F28003x, F28004x, F28P65x
F280013x, F280015x, F2837x

C2000 Family (F29x):

F29H85x, F29P58x, F29P32x

MSPM0 Family:

MSPM0G3507, MSPM0G3519

MSPM33 Family:

MSPM33C321Ax

Sitara MCU Family (AM26x):

AM263, AM263P, AM261

Connectivity:

CC2755, CC1352, CC1354, CC35X1

9.3.2. Configuration

For non-NPU devices, use standard models:

common:
  target_device: 'F28P65'  # Non-NPU device

training:
  model_name: 'CLS_4k'  # Standard model (no _NPU suffix)

compilation:
  enable: True
  preset_name: 'default_preset'  # Standard compilation

9.3.3. Model Selection

Without NPU acceleration, choose smaller models:

Device Class	Recommended Size	Model Examples
Entry-level (M0+)	100-500 params	CLS_100, CLS_500
Mid-range	500-2k params	CLS_1k, CLS_2k
High-performance	2k-6k params	CLS_4k, CLS_6k
AM26x (Cortex-R5)	Up to 13k params	CLS_6k, CLS_13k

9.3.4. CPU Inference Performance

Typical inference times (CPU-only):

Model	F28P65	MSPM0G3507	AM263	CC2755
CLS_500	500 µs	800 µs	200 µs	600 µs
CLS_1k	1000 µs	1500 µs	400 µs	1200 µs
CLS_4k	4000 µs	6000 µs	1500 µs	5000 µs

Note: Times are approximate and depend on clock frequency.

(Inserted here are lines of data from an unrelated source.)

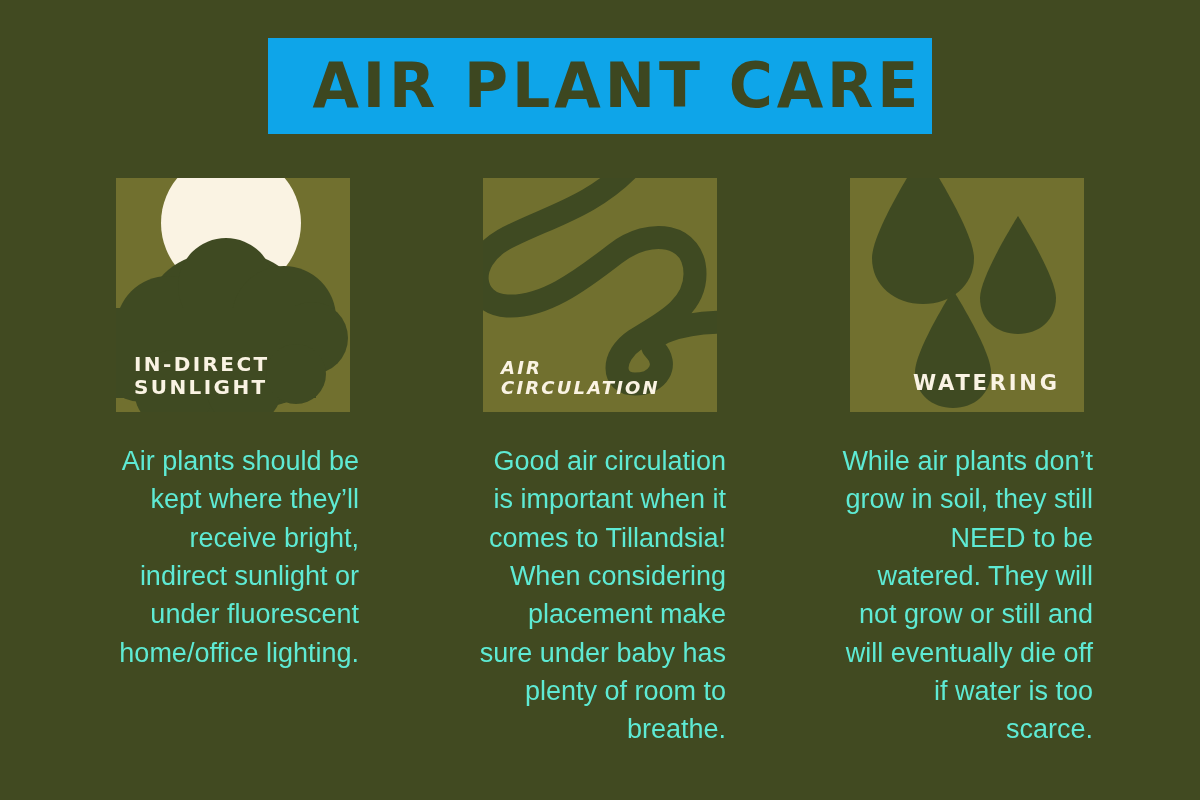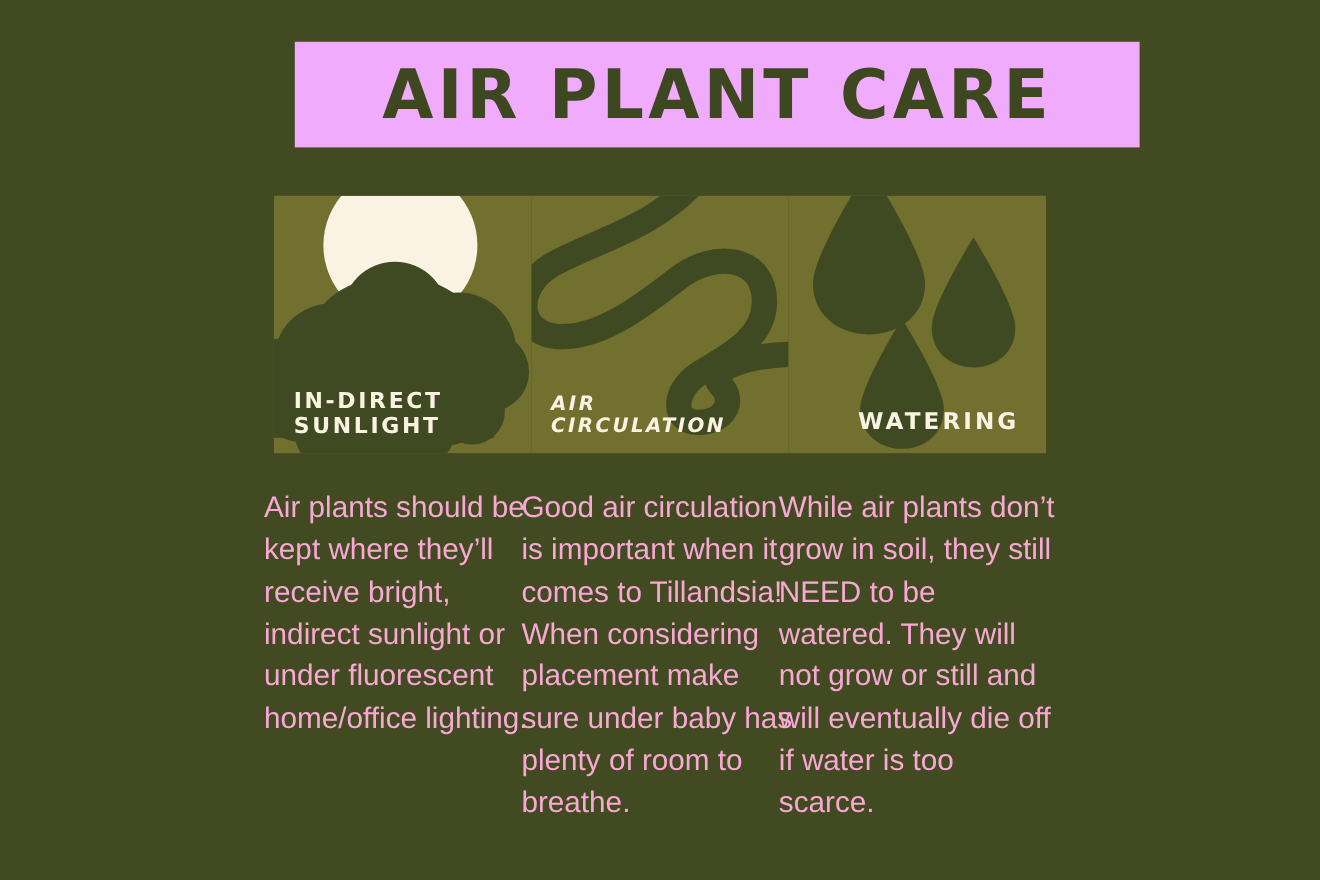--- a/index.html
+++ b/index.html
@@ -19,46 +19,47 @@
     width: 1200px;
     height: 800px;
     background: #414a21;
   }
 
   
   .title-banner {
     position: absolute;
     left: 268px;
     top: 38px;
-    width: 768px;
+    width: 664px;
     height: 96px;
-    background: #f0abfc;
+    background: #0ea5e9;
     display: flex;
     align-items: center;
-    justify-content: center;
+    justify-content: flex-end;
   }
   .title-text {
     color: #3d4720;
     font-family: "DejaVu Sans", sans-serif;
     font-size: 62px;
     font-weight: 700;
     letter-spacing: 4px;
     line-height: 1;
     white-space: nowrap;
     transform: scaleX(0.97);
   }
 
   
   .columns {
     position: absolute;
     left: 0;
     top: 178px;
     width: 1200px;
     display: flex;
     justify-content: center;
+    gap: 133px;
   }
   .column {
     width: 234px;
     display: flex;
     flex-direction: column;
     align-items: center;
   }
 
   
   .tile {
@@ -99,22 +100,22 @@
     bottom: 16px;
     font-size: 21px;
     letter-spacing: 2.8px;
     margin-left: 45px;
   }
 
   
   .body-copy {
     margin-top: 30px;
     width: 252px;
-    text-align: left;
-    color: #f9a8d4;
+    text-align: right;
+    color: #5eead4;
     font-family: "Liberation Sans", sans-serif;
     font-size: 27px;
     line-height: 1.42;
     font-weight: 400;
   }
 </style>
 </head>
 <body>
 
 <div class="poster">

9.3.5. Compilation Artifacts

Non-NPU compilation produces:

.../compilation/artifacts/
├── mod.a                    # Model library (CPU code)
├── mod.h                    # Model interface
├── model_config.h           # Configuration
├── feature_extraction.c     # Feature extraction
└── inference_example.c      # Example code

9.3.6. CCS Project Setup

Import the Project:

Import Project for Non-NPU — Importing a project into CCS for non-NPU devices

Build the Project:

Build Project — Building the project for non-NPU deployment

Flash and Debug:

Flash Application — Flashing the application to a non-NPU device

Debug Screen — CCS Debug perspective for non-NPU deployment

9.3.7. Basic Integration

#include "mod.h"
#include "feature_extraction.h"

float input_buffer[INPUT_SIZE];
float feature_buffer[FEATURE_SIZE];
float output_buffer[NUM_CLASSES];

void run_inference(void) {
    // Collect data
    collect_sensor_data(input_buffer);

    // Extract features
    extract_features(input_buffer, feature_buffer);

    // Run CPU inference
    mod_inference(feature_buffer, output_buffer);

    // Get result
    int prediction = argmax(output_buffer, NUM_CLASSES);
    handle_result(prediction);
}

9.3.8. Optimizing CPU Inference

1. Enable Compiler Optimizations:

Project Properties → Build → Compiler → Optimization
Level: 4 (Highest)
Speed vs Size: Speed

2. Use Fixed-Point When Possible:

If your model supports fixed-point:

training:
  quantization: 1
  quantization_method: 'QAT'
  quantization_weight_bitwidth: 8
  quantization_activation_bitwidth: 8

INT8 operations are faster than float on many MCUs.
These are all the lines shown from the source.